What kind of text they are
The Upaniṣads are not systematic philosophy. They are dialogues, parables, dialogues-within-parables, terse koan-like exchanges, and occasional longer expositions. The student-teacher form recurs: a young man approaches a sage with a question (who am I?, what is brahman?, what happens to the self at death?), and the answer is given gradually, through analogy and progressive reframing. The Chāndogya, Bṛhadāraṇyaka, Kaṭha, Īśa, Muṇḍaka, Māṇḍūkya and Praśna are the most-read in English.
The great statements
The four mahāvākyas — drawn from four different Upaniṣads, one per Veda — became the doctrinal compression of advaita Vedānta: prajñānaṁ brahma (consciousness is brahman, Aitareya), aham brahmāsmi (I am brahman, Bṛhadāraṇyaka), tat tvam asi (that thou art, Chāndogya), ayam ātmā brahma (this self is brahman, Māṇḍūkya).
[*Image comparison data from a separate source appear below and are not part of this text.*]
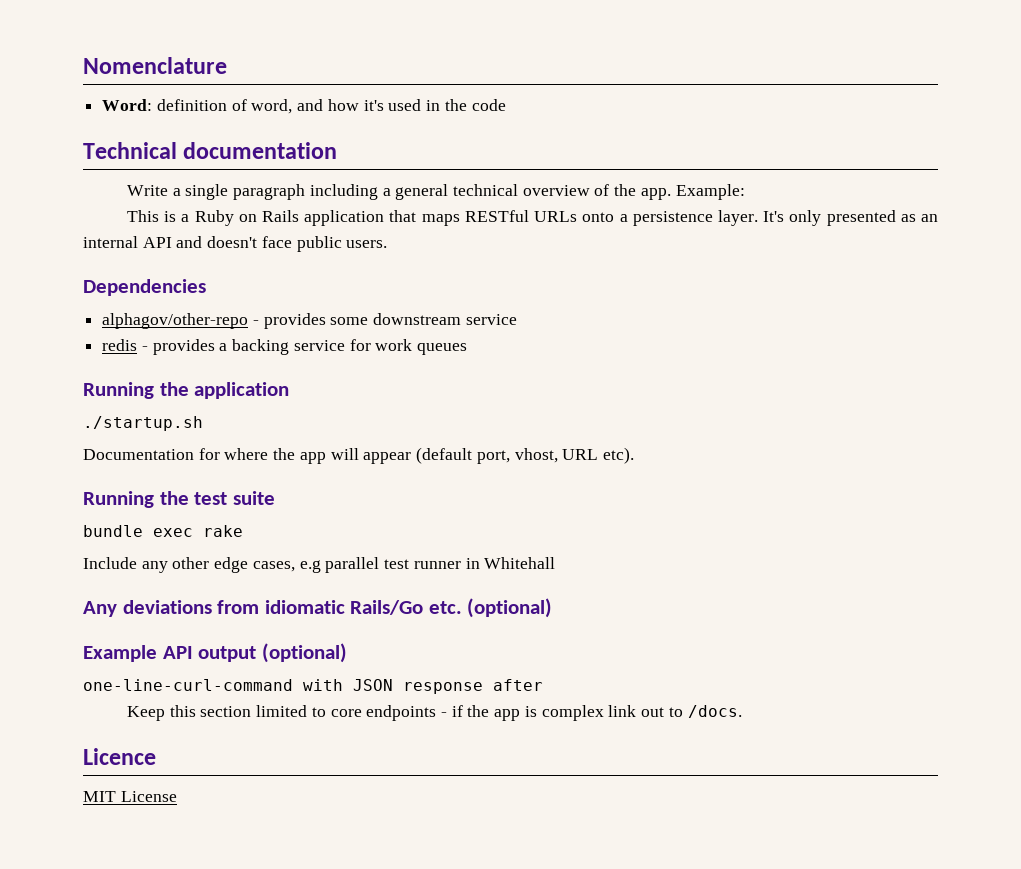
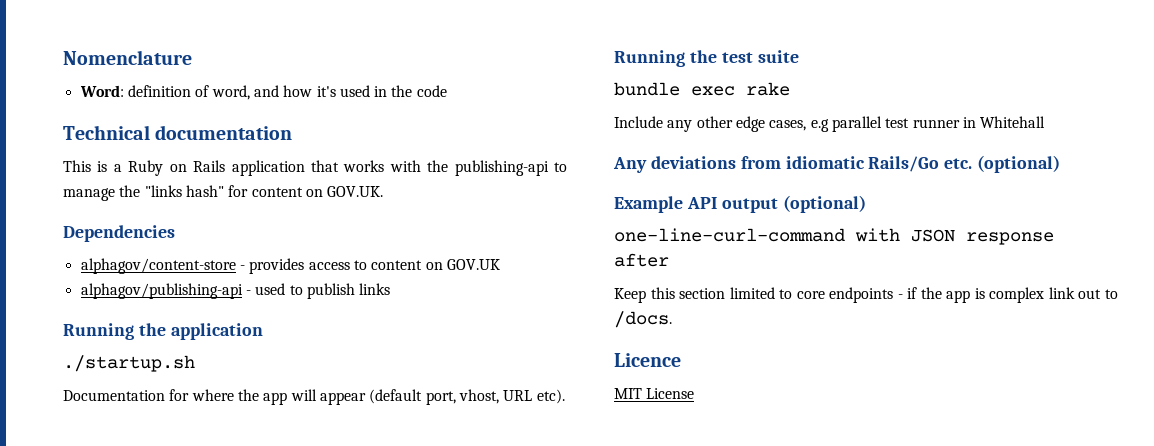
- Write a single paragraph including a general technical overview of the app. Example:
- This is a Ruby on Rails application that maps RESTful URLs onto a persistence layer. It's only presented as an internal API and doesn't face public users.
+ This is a Ruby on Rails application that works with the publishing-api to manage the "links hash" for content on GOV.UK.
- alphagov/other-repo - provides some downstream service
- redis - provides a backing service for work queues
+ alphagov/content-store - provides access to content on GOV.UK
+ alphagov/publishing-api - used to publish links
The point of the four is not memorisation; the point is that they are pointing at one identity from four angles.
Translations
Eknath Easwaran's The Upanishads (Nilgiri Press) is the most accessible serious modern translation in English. Patrick Olivelle's Oxford World's Classics edition is the rigorous scholarly version. Juan Mascaró's Penguin Classics translation reads as poetry but is more interpretive. For the contemporary non-dual seeker, Easwaran is the right starting point; Olivelle is what you graduate to when you want to know what the text actually says.